HOW TO COMPLETE THIS TASK:
Repeat every line of the data exactly, but not the pictures.

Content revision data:
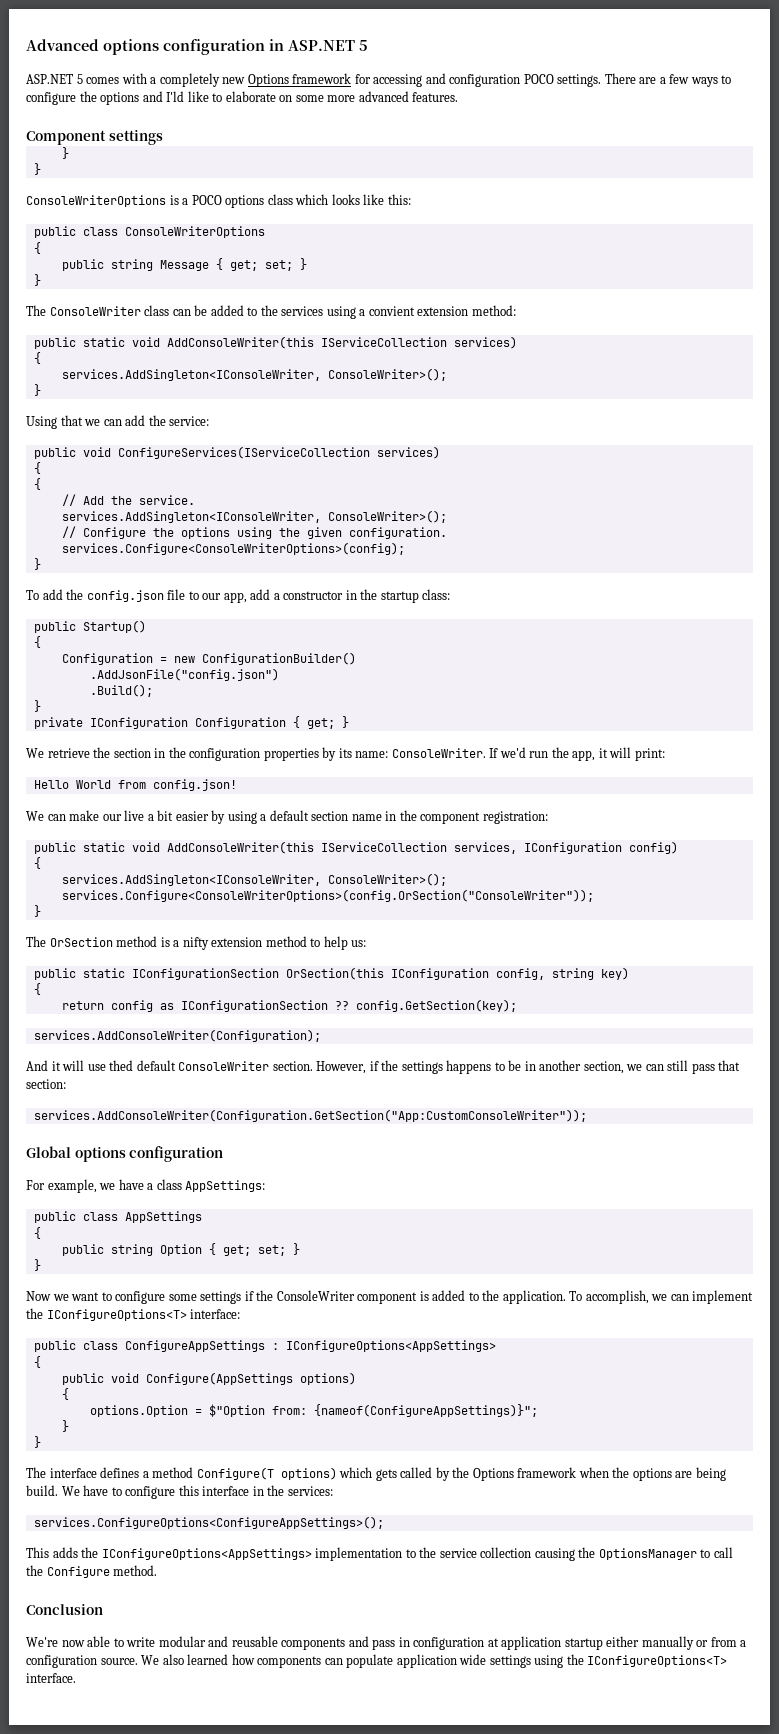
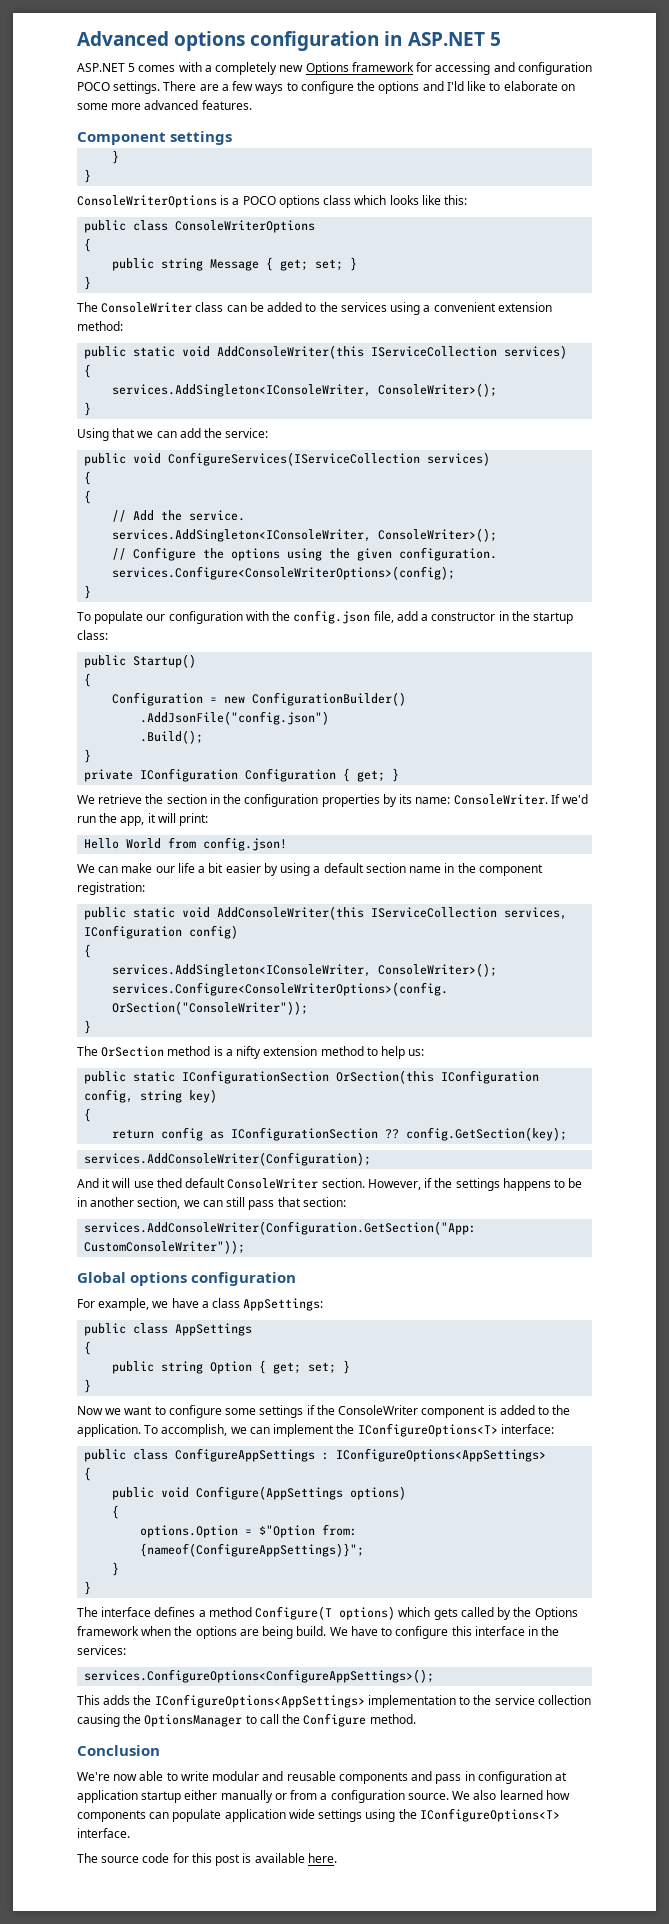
[368,306,415,316] convient -> [433,302,496,312] convenient
[42,589,247,603] add the config.json file to our app, -> [94,610,394,624] populate our configuration with the config.json file,
[124,810,145,821] live -> [177,863,195,873] life
(76, 1678) none -> [77,1853,337,1866] // The source code for this post is available here.

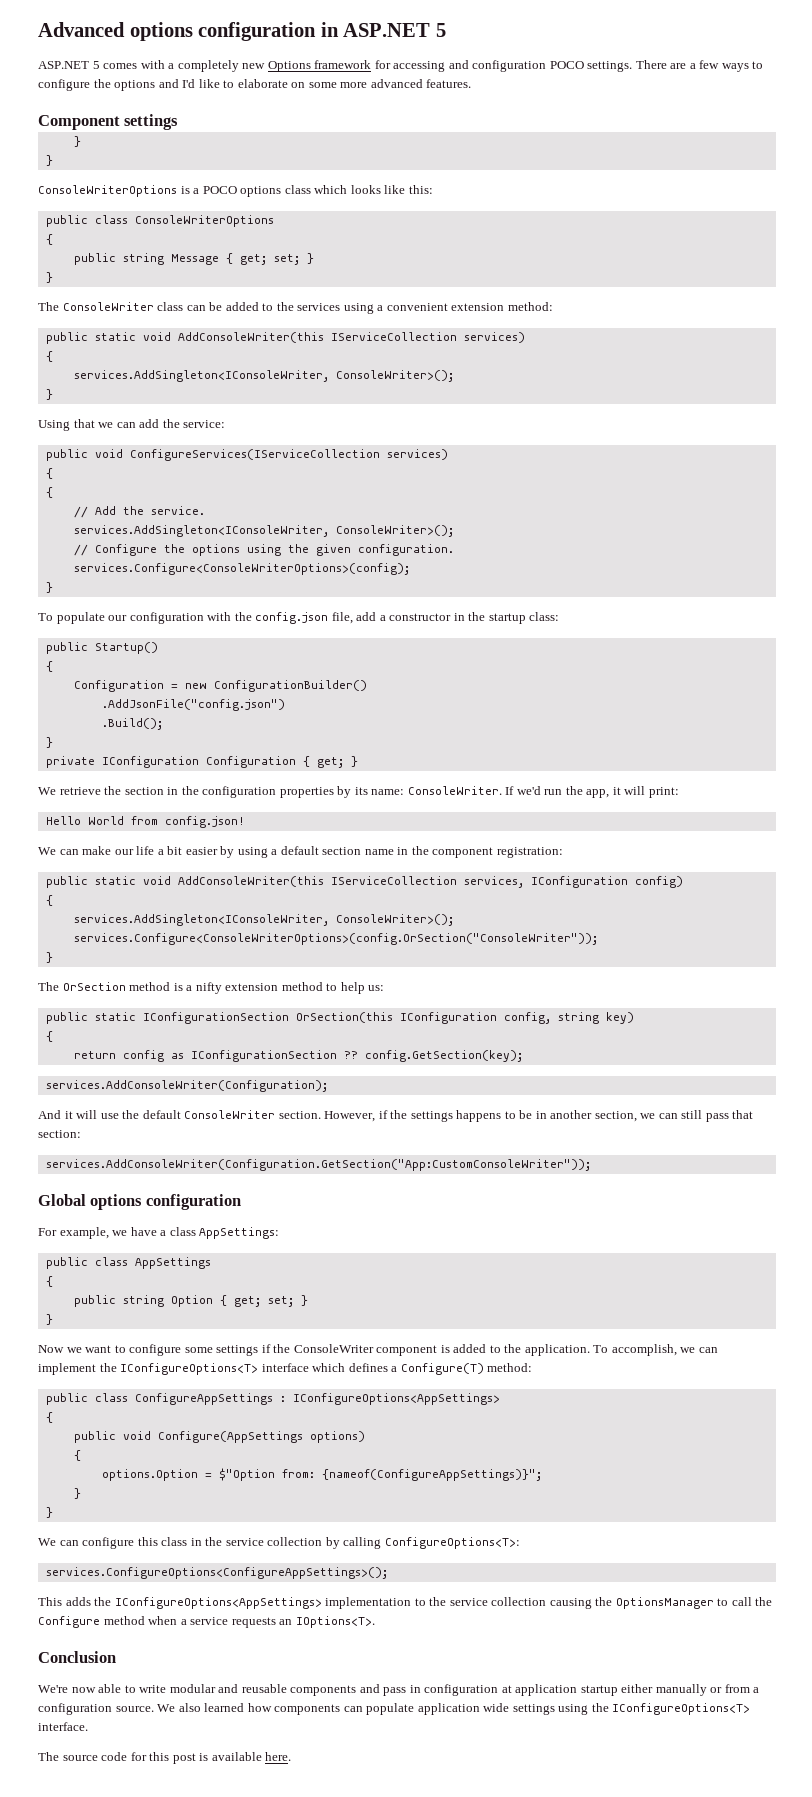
[446,81,464,91] I'ld -> [182,79,196,88] I'd
[156,1178,182,1188] thed -> [122,1110,140,1119] the
[500,1424,554,1434] interface: -> [261,1363,533,1375] interface which defines a Configure(T) method:
[77,1606,578,1620] [77,1626,393,1639] The interface defines a method Configure(T options) which gets called by the Options framework when the options are being build. We have to -> [38,1538,79,1546] We can
[474,1626,560,1636] [77,1645,126,1655] interface in the services: -> [161,1537,520,1549] class in the service collection by calling ConfigureOptions<T>:
[369,1714,416,1724] method. -> [103,1616,375,1628] method when a service requests an IOptions<T>.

ANSWER SECTION:
[368,306,415,316] convient -> [433,302,496,312] convenient
[42,589,247,603] add the config.json file to our app, -> [94,610,394,624] populate our configuration with the config.json file,
[124,810,145,821] live -> [177,863,195,873] life
(76, 1678) none -> [77,1853,337,1866] // The source code for this post is available here.

[446,81,464,91] I'ld -> [182,79,196,88] I'd
[156,1178,182,1188] thed -> [122,1110,140,1119] the
[500,1424,554,1434] interface: -> [261,1363,533,1375] interface which defines a Configure(T) method:
[77,1606,578,1620] [77,1626,393,1639] The interface defines a method Configure(T options) which gets called by the Options framework when the options are being build. We have to -> [38,1538,79,1546] We can
[474,1626,560,1636] [77,1645,126,1655] interface in the services: -> [161,1537,520,1549] class in the service collection by calling ConfigureOptions<T>:
[369,1714,416,1724] method. -> [103,1616,375,1628] method when a service requests an IOptions<T>.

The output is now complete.